WORK INSTRUCTION: Scan the entries line by line and return those with "https".

GIVEN DATA:
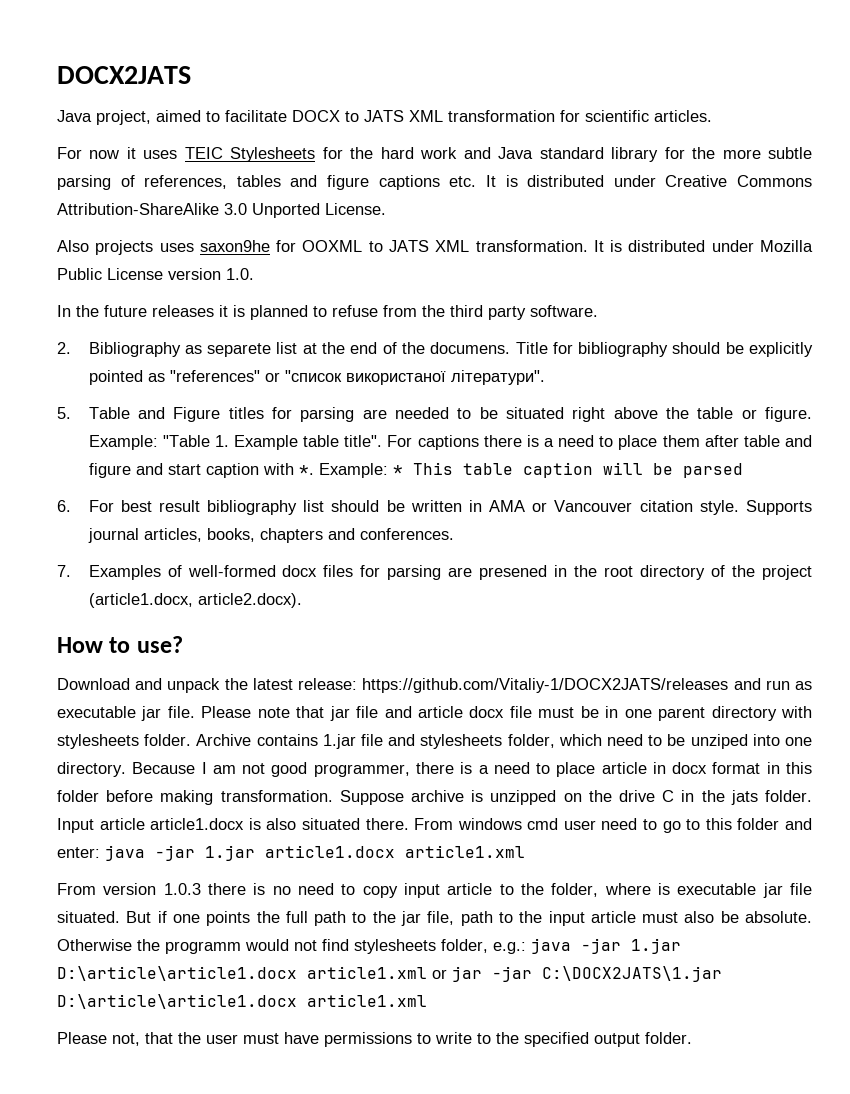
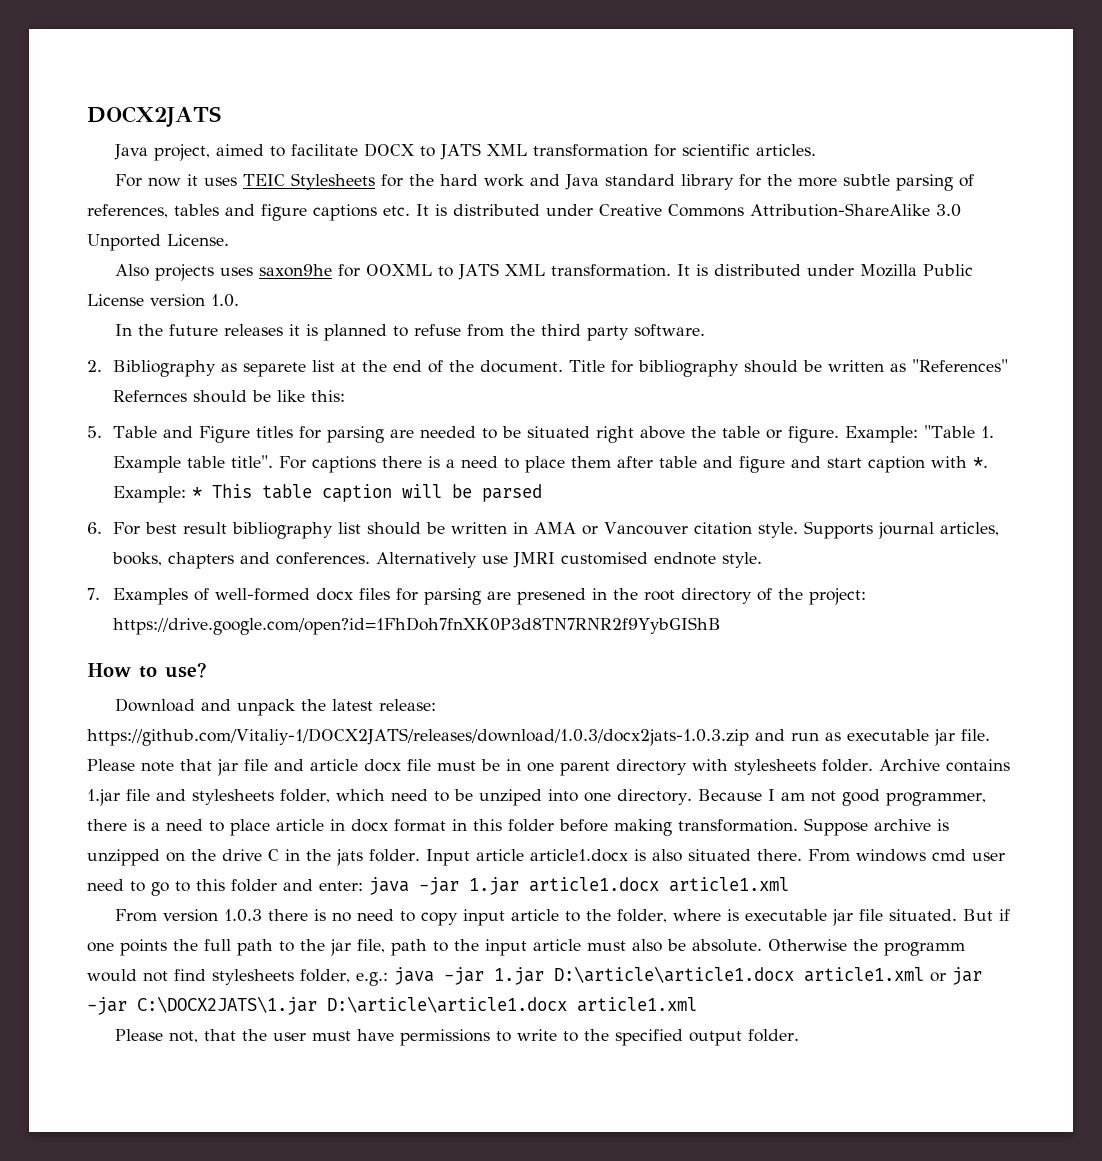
[430,342,511,354] documens. -> [479,360,563,373] document.
[749,342,814,357] [88,370,545,385] explicitly pointed as "references" or "список використаної літератури". -> [827,359,1008,372] [112,390,345,403] written as "References" Refernces should be like this:
(454, 534) none -> [375,552,762,568] Alternatively use JMRI customised endnote style.
[762,565,812,580] [88,593,302,608] project (article1.docx, article2.docx). -> [808,588,866,605] [112,617,721,635] project: https://drive.google.com/open?id=1FhDoh7fnXK0P3d8TN7RNR2f9YybGIShB
[362,678,729,693] https://github.com/Vitaliy-1/DOCX2JATS/releases -> [87,728,749,746] https://github.com/Vitaliy-1/DOCX2JATS/releases/download/1.0.3/docx2jats-1.0.3.zip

WRITTEN RESPONSE:
[762,565,812,580] [88,593,302,608] project (article1.docx, article2.docx). -> [808,588,866,605] [112,617,721,635] project: https://drive.google.com/open?id=1FhDoh7fnXK0P3d8TN7RNR2f9YybGIShB
[362,678,729,693] https://github.com/Vitaliy-1/DOCX2JATS/releases -> [87,728,749,746] https://github.com/Vitaliy-1/DOCX2JATS/releases/download/1.0.3/docx2jats-1.0.3.zip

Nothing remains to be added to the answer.